Faute d’avoir eu le temps de le commenter plus tôt, le sondage (mené par le quotidien Kyunghyang Shinmun) dont il est ici question date un peu (novembre de l’année dernière) mais je doute qu’en l’espace de 4 mois, l’état des mentalités dont il est le reflet ait beaucoup changé. Interrogés sur les « qualités » essentielles à toute réussite sociale, la majorité des coréens a répondu en premier lieu :

  1. le prestige de l’université d’où l’on est diplômé, ce qui réaffirme le règne tout puissant des trois grandes Ivy League Schools coréennes à savoir Seoul National University, Korea University et Yonsei University, connus aussi sous le sigle SKY ; malheureusement pour les lycéens qui aspirent à y entrer, les places sont chères…
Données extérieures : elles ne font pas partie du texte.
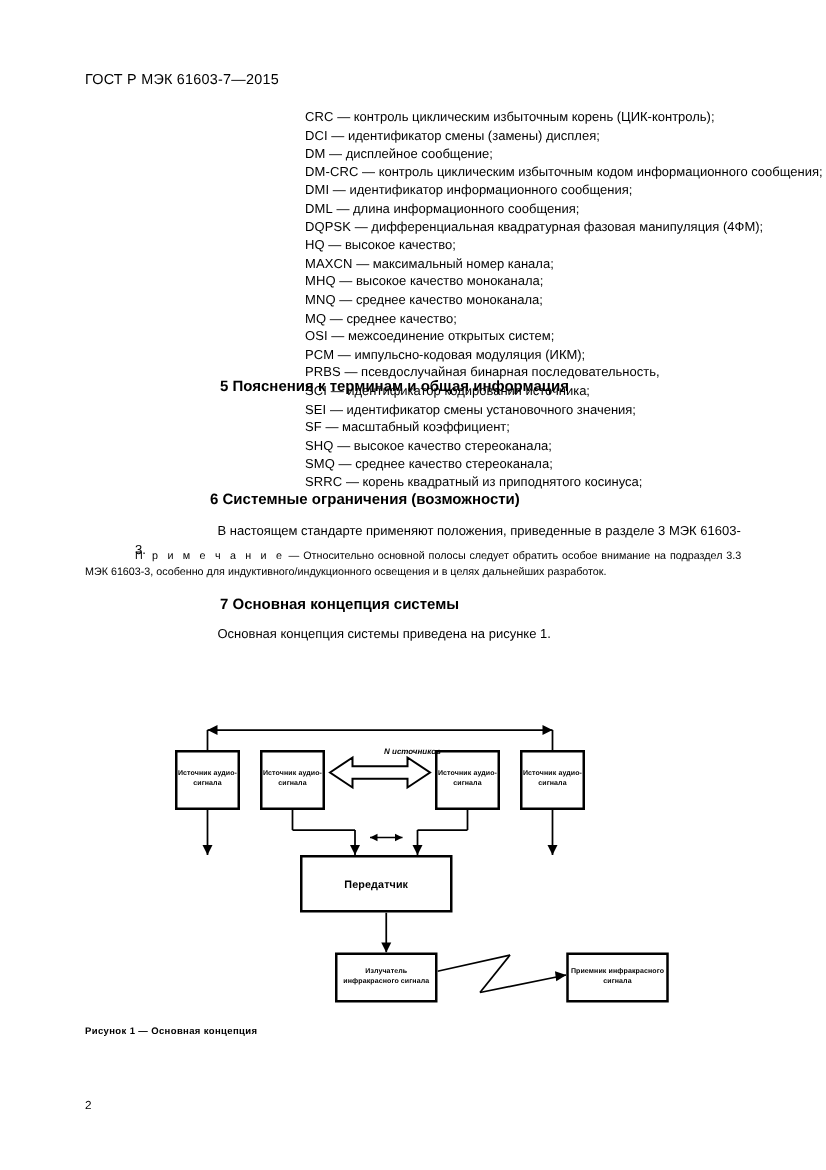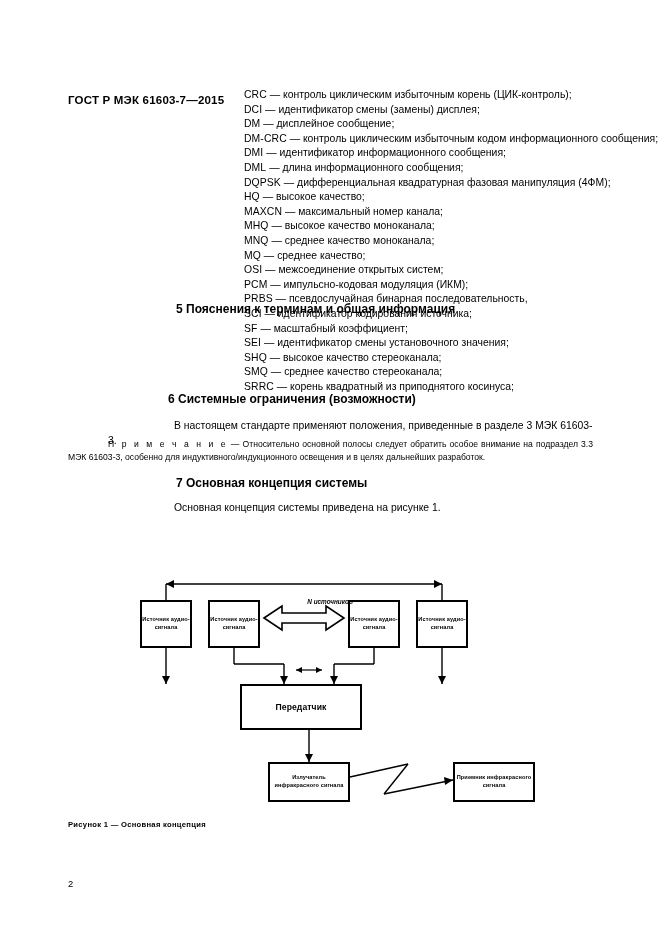"ГОСТ Р МЭК 61603-7—2015" .header { font-weight: bold -> normal; margin-top: 36px -> none }
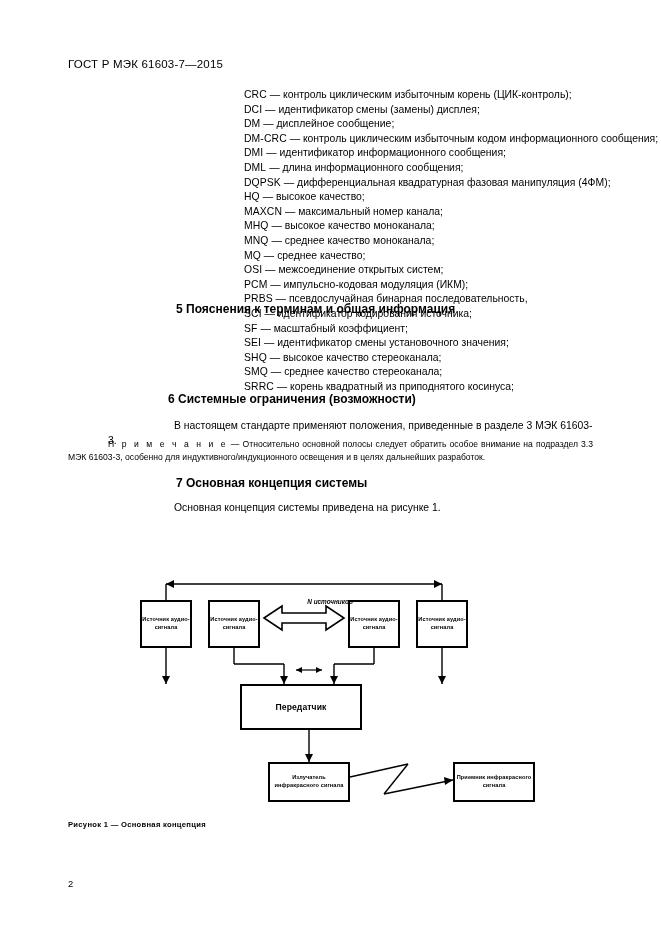"SF — масштабный коэффициент;" li { order: before "SEI — идентификатор смены установочного" -> after "SEI — идентификатор смены установочного" }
  2. en seconde position arrive – dans la suite logique de la première réponse – les « connexions » aussi qualifiées de « réseau » que l’on se construit au fil des rencontres, les liens les plus étroits étant souvent ceux créés durant les années scolaires ou universitaires, comme l’illustre l’usage très courant des termes 후배 et 선배 qui désignent respectivement les camarades d’école plus jeunes et plus âgés. Si l’on n’est pas entièrement convaincu, il suffit d’observer d’un peu plus près le profil des ministres dont Lee Myung-bak a choisi de s’entourer et qui sont majoritairement des anciens élèves de 고려대, d’où est également diplômé le président coréen ;

  3. le troisième facteur nécessaire à la réussite serait… l’argent ! Il est vrai qu’en Corée, une éducation de qualité requiert un porte-monnaie bien garni. Autrement dit, les parents doivent déjà avoir une bonne situation pour que les enfants puissent espérer réussir dans la vie ; une règle bien injuste envers tous ceux qui ne sont pas nés avec « une cuillère d’argent dans la bouche »…
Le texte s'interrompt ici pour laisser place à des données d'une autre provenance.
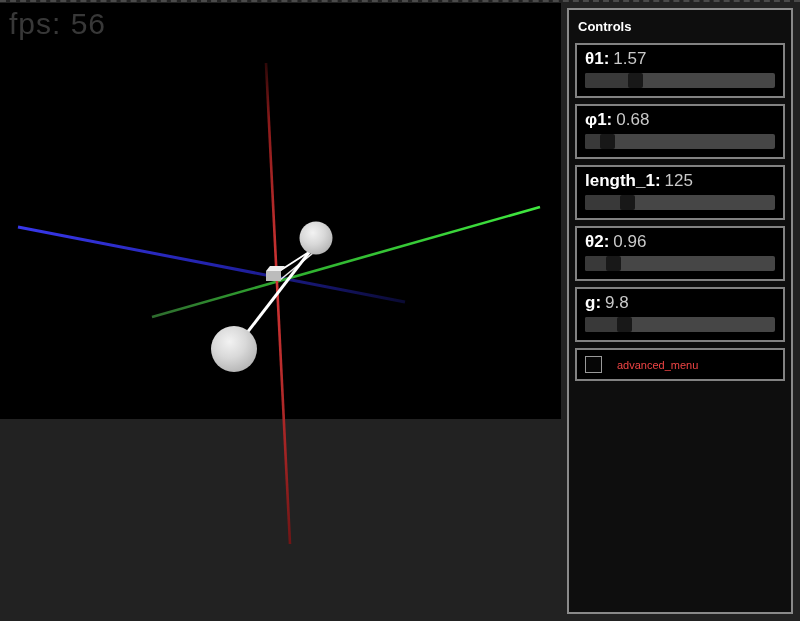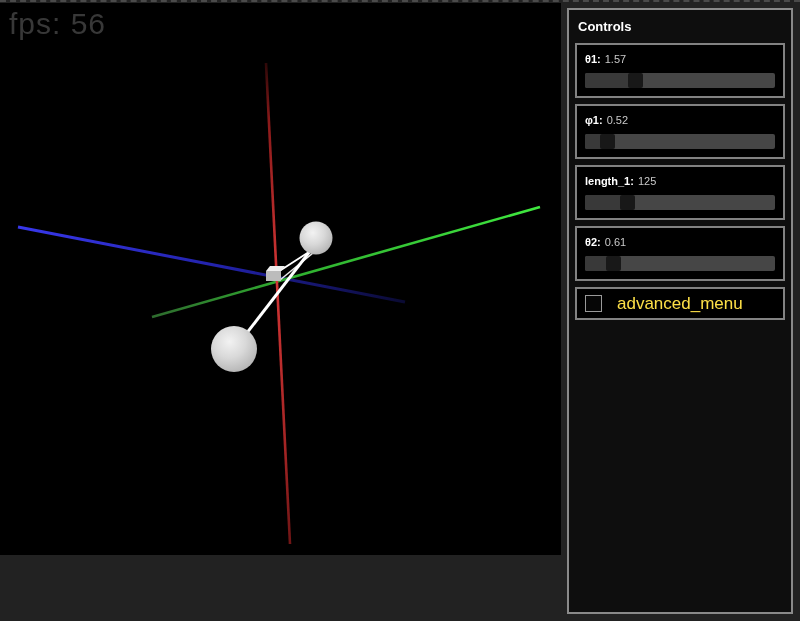"fps: 56" .sim-canvas { height: 552px -> 416px }
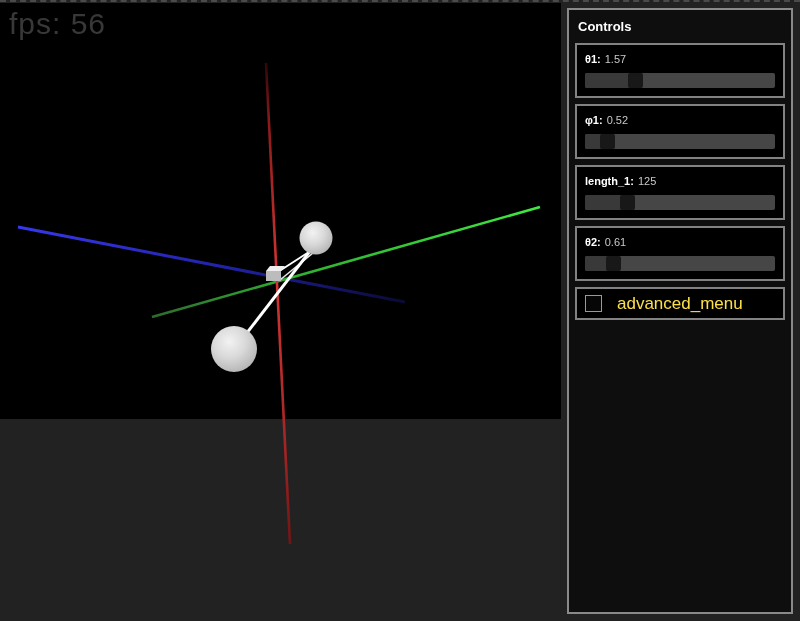"θ1: 1.57" .slabel { font-size: 11px -> 17px }
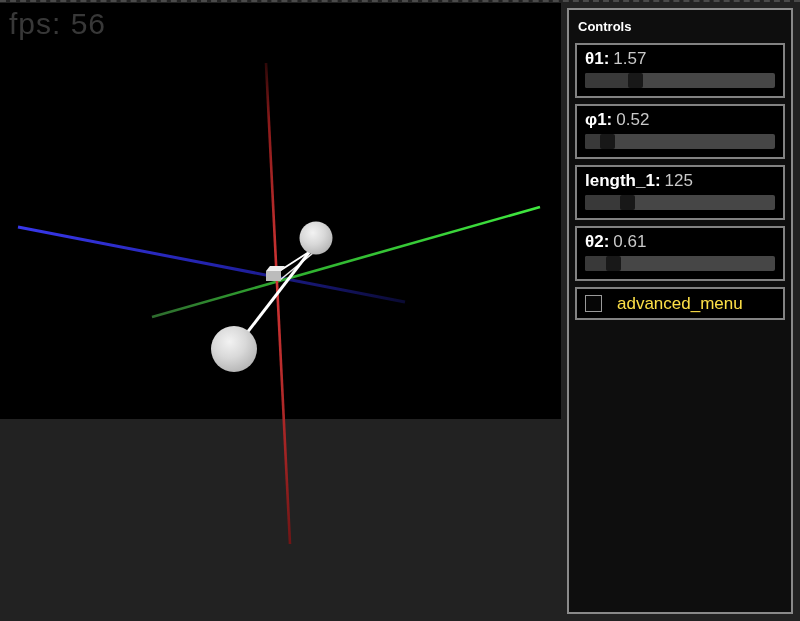"0.52" span { text: 0.52 -> 0.68 }
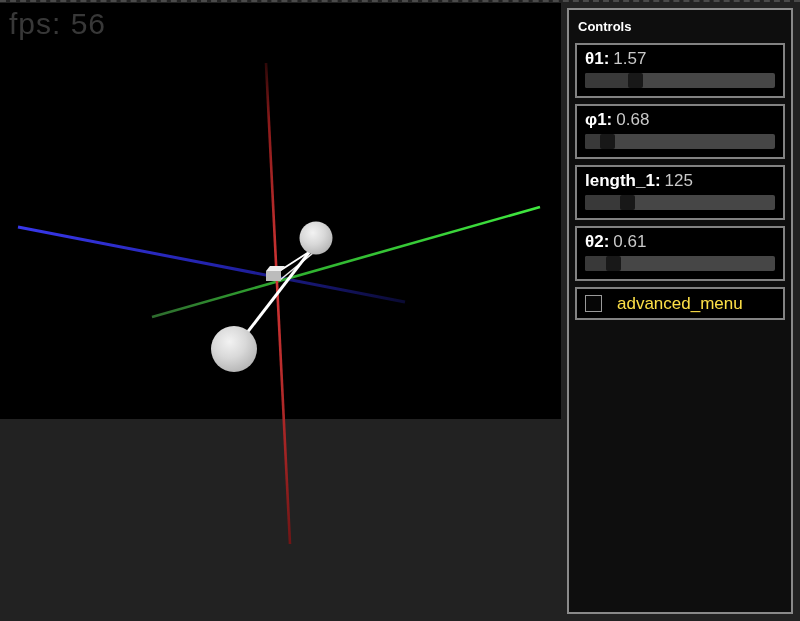"0.61" span { text: 0.61 -> 0.96 }
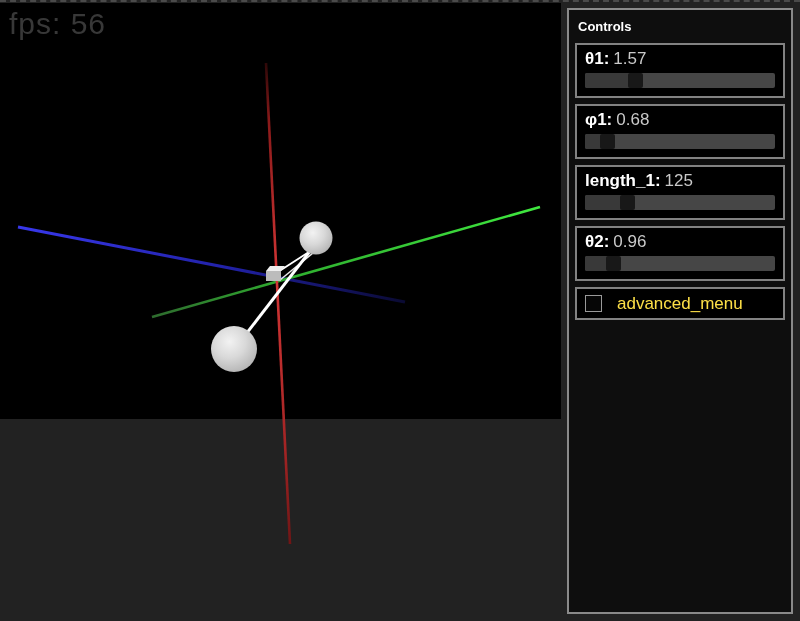"g: 9.8" div.sbox { html: none -> <div> <div> <b>g:</b><span>9.8</span> </div> <div> <div></div> <div></div> </div> </div> }
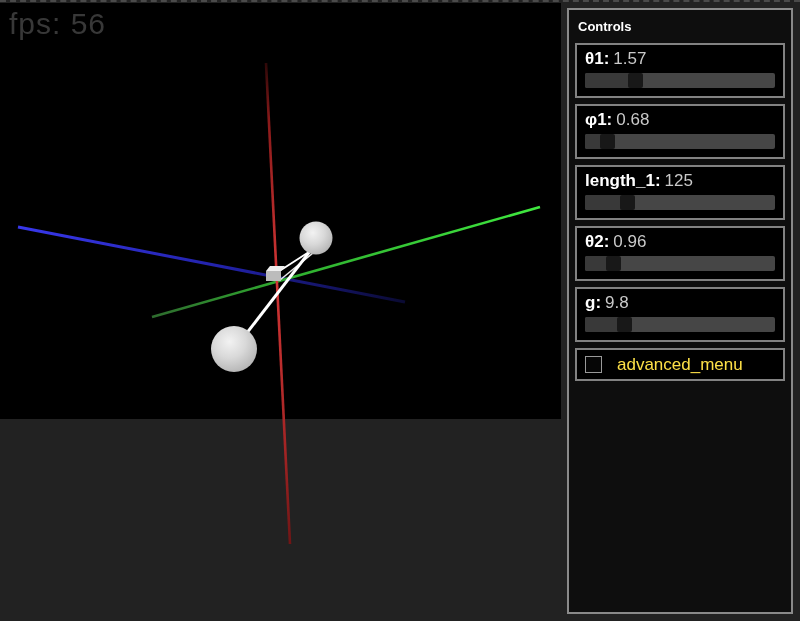"advanced_menu" .cbox-label { color: #fde047 -> #ef4444; font-size: 17px -> 11px }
  4. d’où le quatrième point qui met en exergue la situation des parents ; lorsque l’on annonce à ceux-ci que l’on souhaite leur présenter quelqu’un, ne rétorquent-ils pas systématiquement « et ses parents, que font-ils ? » ? En tout cas, cela semble être souvent le cas en Corée.
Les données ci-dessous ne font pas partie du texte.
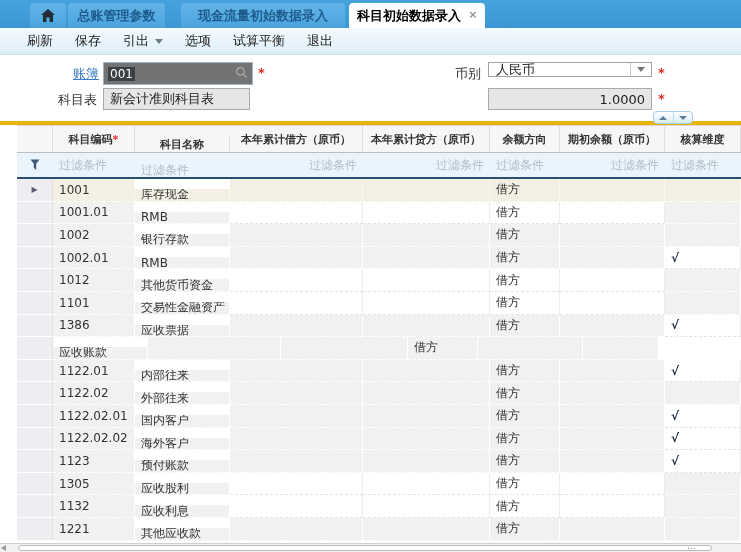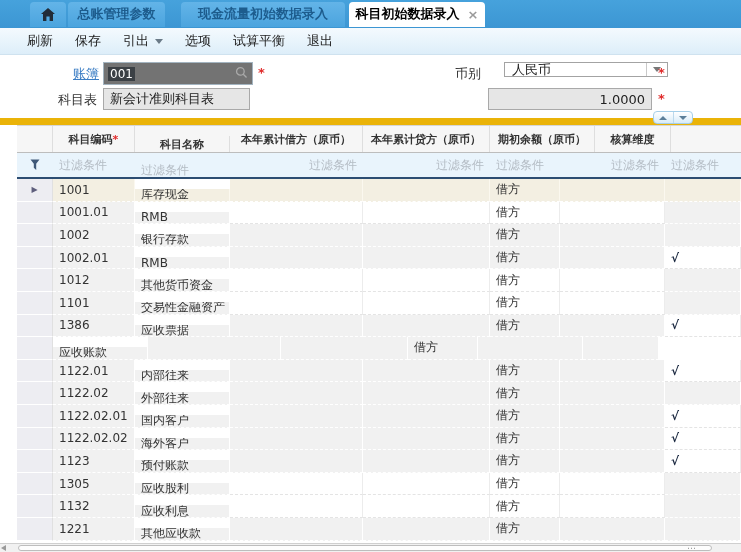"总账管理参数" .tabbar { align-items: center -> flex-end; font-family: none -> Liberation Mono, monospace }
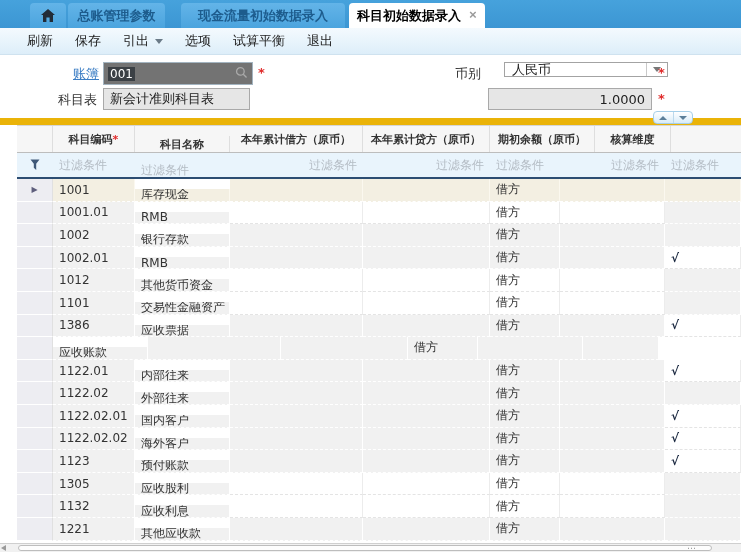"账簿" .formpanel { border-bottom: 7px solid #eab308 -> 4px solid #eab308 }
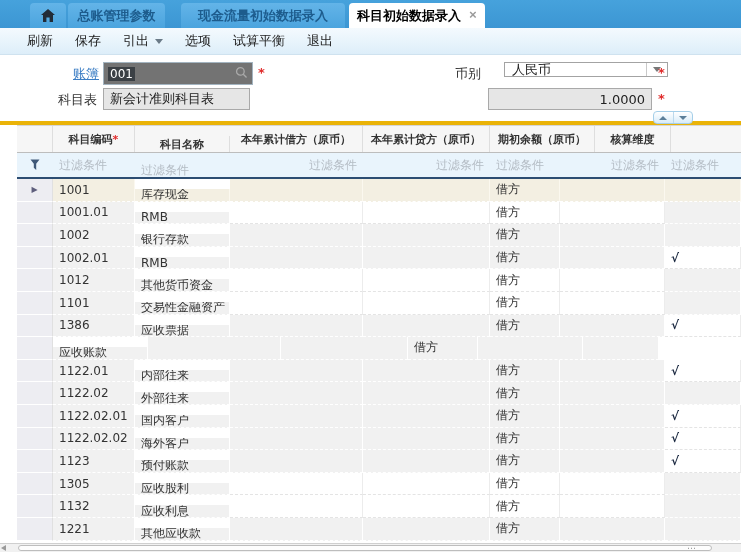"人民币" .dd-box { left: 504px -> 488px }
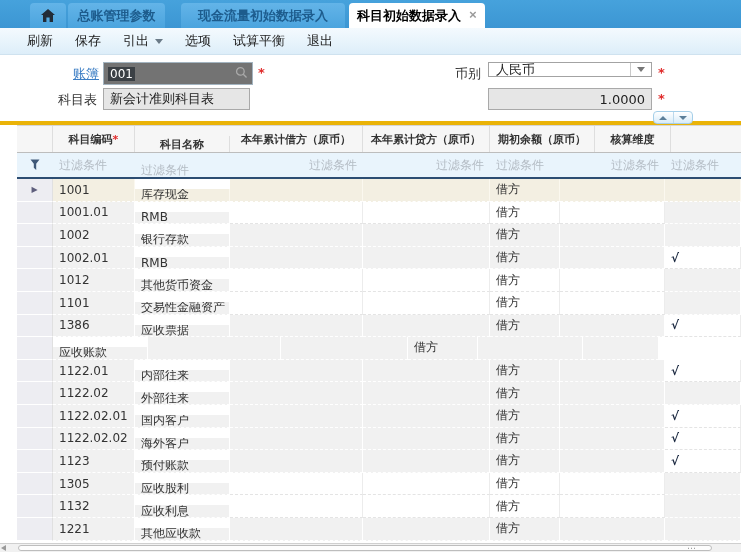"余额方向" div.gh-cell { html: none -> <div> <span>余额方向</span> </div> }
  5. Pour espérer avoir du succès dans sa carrière, quelle qu’elle soit, il faut également être non pas intelligent, créatif ou passionné mais… agréable à regarder ! L’importance que l’on accorde ici au physique explique pourquoi les coréens faut autant appel à la chirurgie esthétique, comme le résume cet article.

  6. Enfin, last but not least, le don pour l’esbroufe est également considéré comme indispensable à toute aspiration ambitieuse. En revanche, l’honnêteté – une vertu plutôt populaire partout ailleurs dans le monde – ne récolte qu’un maigre 1,97%.

En résumé, les chances pour un coréen autodidacte, moche et pauvre, de réussir dans la vie sont quasiment nulles. Ce constat affolant pourrait presque disculper mademoiselle Shin dont les actions semblent pour ainsi dire justifiées par les pressions d’une société qui s’obstine à octroyer toujours plus d’importance au superflu, et se complait dans le cercle vicieux qui tient impitoyablement à l’écart tous ceux qui n’entrent pas dans le moule de sa conception de la perfection.